Fong: False alarm on torch

Pub date April 10, 2008
WriterMarke B.
SectionPolitics Blog

By Emma Lierley

At a press conference Thursday afternoon, Chief of Police Heather Fong addressed the city’s decision to change the Olympic Torch route, claiming that it was a spontaneous decision and that there was no pre-planned contingency.

Fong said that SFPD officers had been monitoring the situation along The Embarcadero since 8am Wednesday morning and as more and more people showed up, and as “groups of opposing views started verbally confronting each other” the higher-ups began contemplating a change in route.

Stating that an incident at Bryant and Embarcadero around 12:30, in which a charter bus “moving certain [Olympic] items” was stopped by “a very large group” of protestors, influenced the decision to change to route. According to Fong, a false report came through that the bus had run over protestors, which was a major factor to change the route.

“I saw the crowd, I saw the bus, and at that point we started to move away from the Embarcadero,” Fong said.

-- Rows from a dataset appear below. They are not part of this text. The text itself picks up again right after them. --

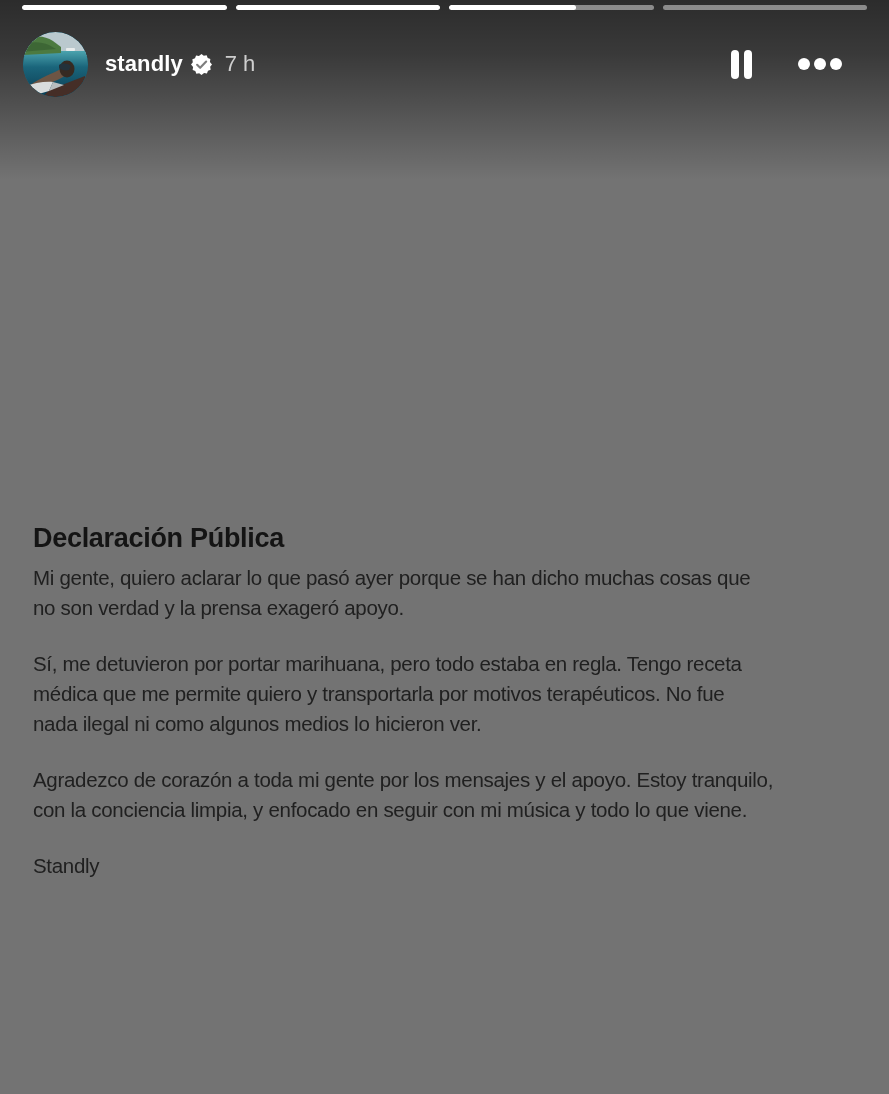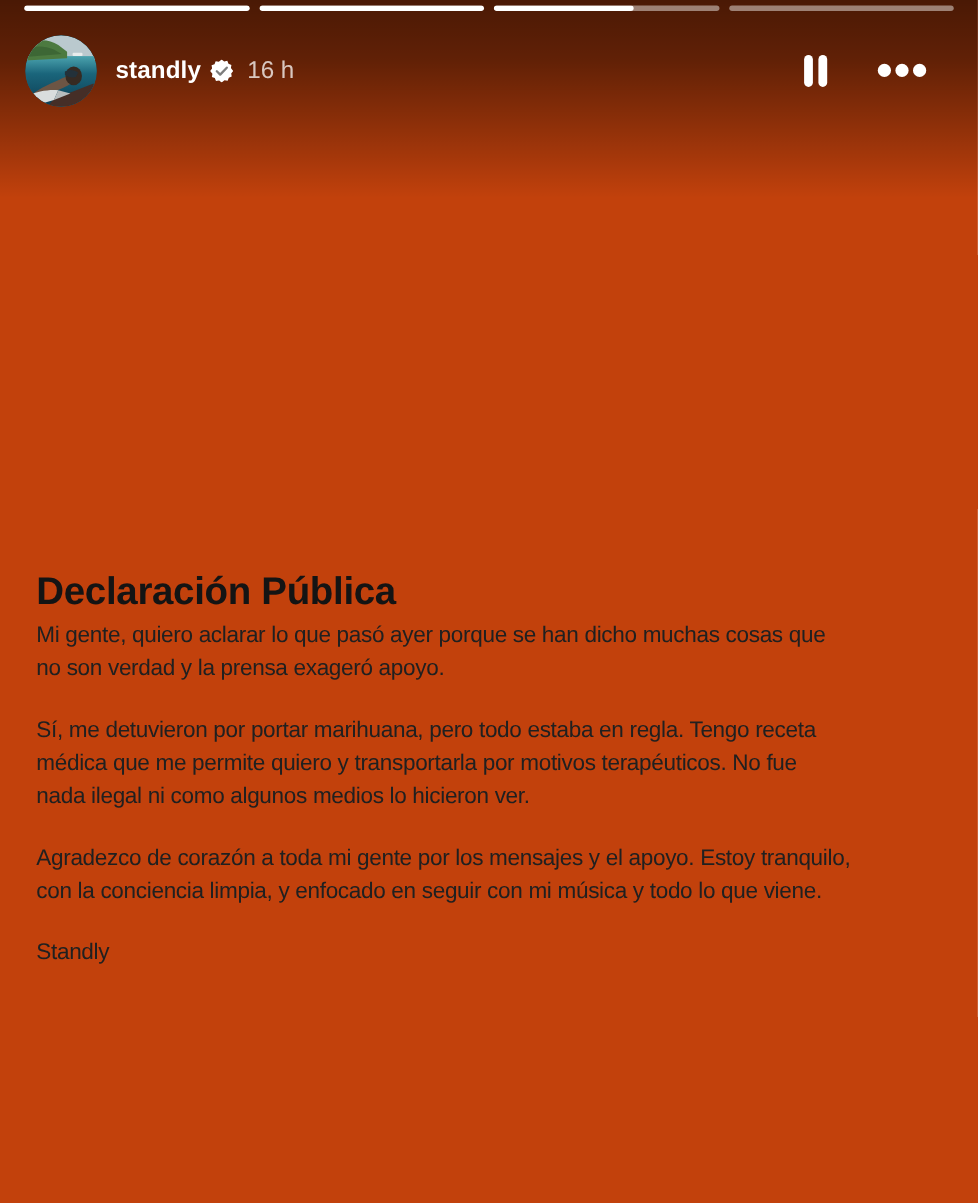"standly" .story { background: #c2410c -> #737373 }
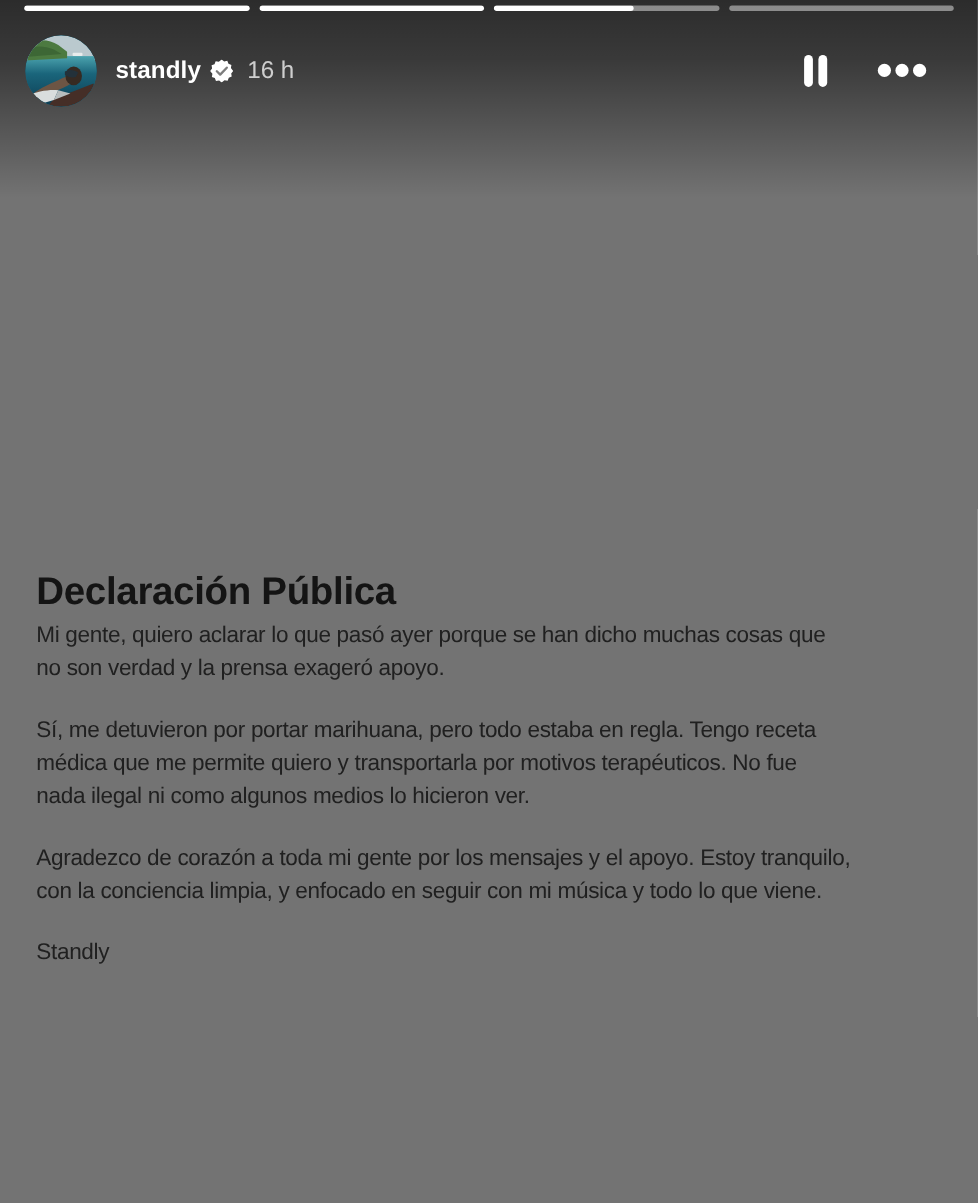"16 h" span.time { text: 16 -> 7 }
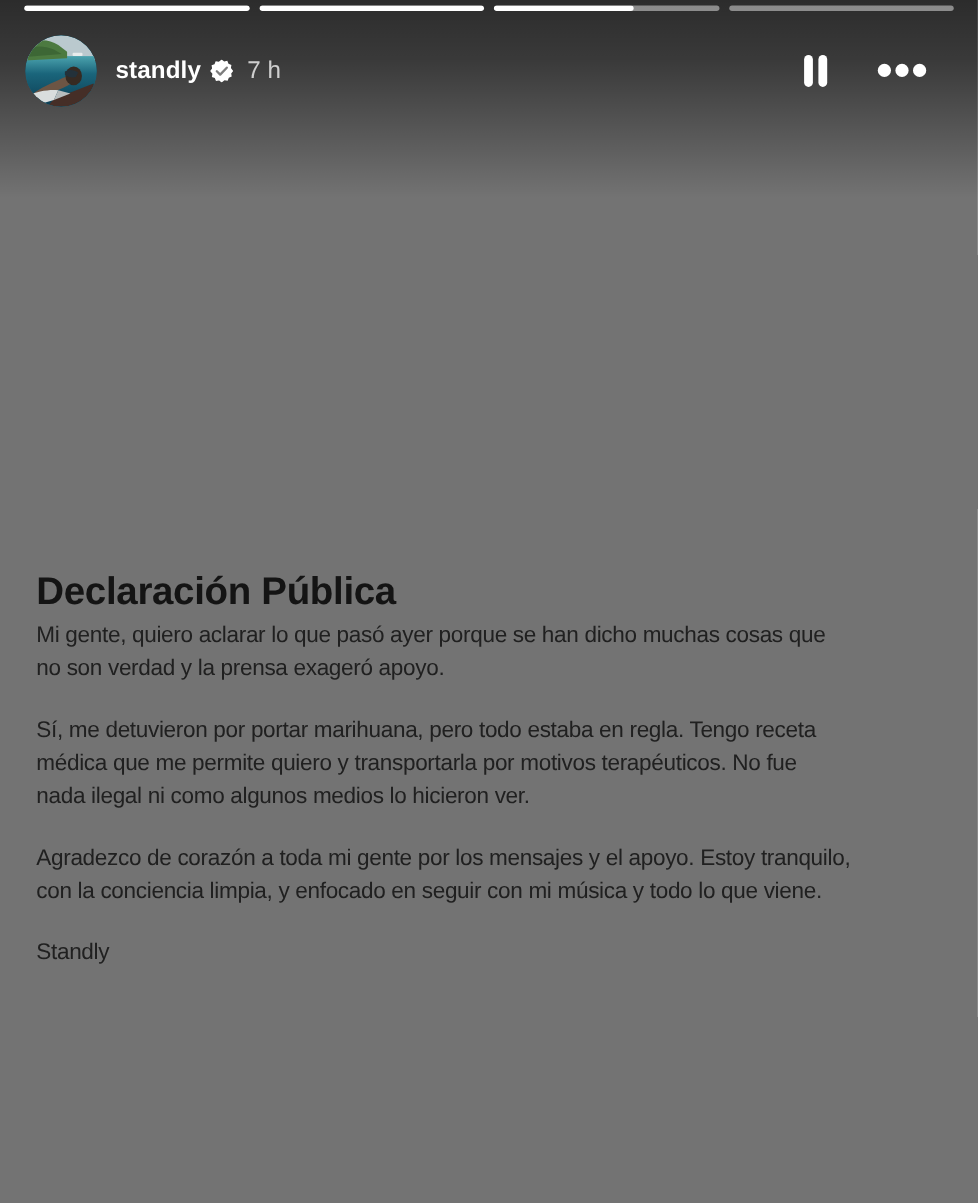"Declaración Pública" .content h1 { font-size: 35px -> 27px }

However, this reporter observed that from 12:30 until 1pm, there were no more than twenty peaceful protestors who had laid themselves in front of the bus and covered themselves with Tibetan flags, with only a line of four cops protecting it. By 1:20, all protestors around the bus were gone.

Fong also said that large groups of people along The Embarcadero who were unwilling to move when told by police influenced the decision to change the route as well.

Despite reports that demonstrations along the planned route were by and large peaceful, Fong stated that it was “very clear there was no way to safely go down Embarcadero.”

She estimated that roughly 500 to 600 SFPD officers were called out, together with 350 officers from other departments around the Bay area, and representatives from federal agencies as well.

There were five arrests made yesterday, all settled in citations, and no injuries.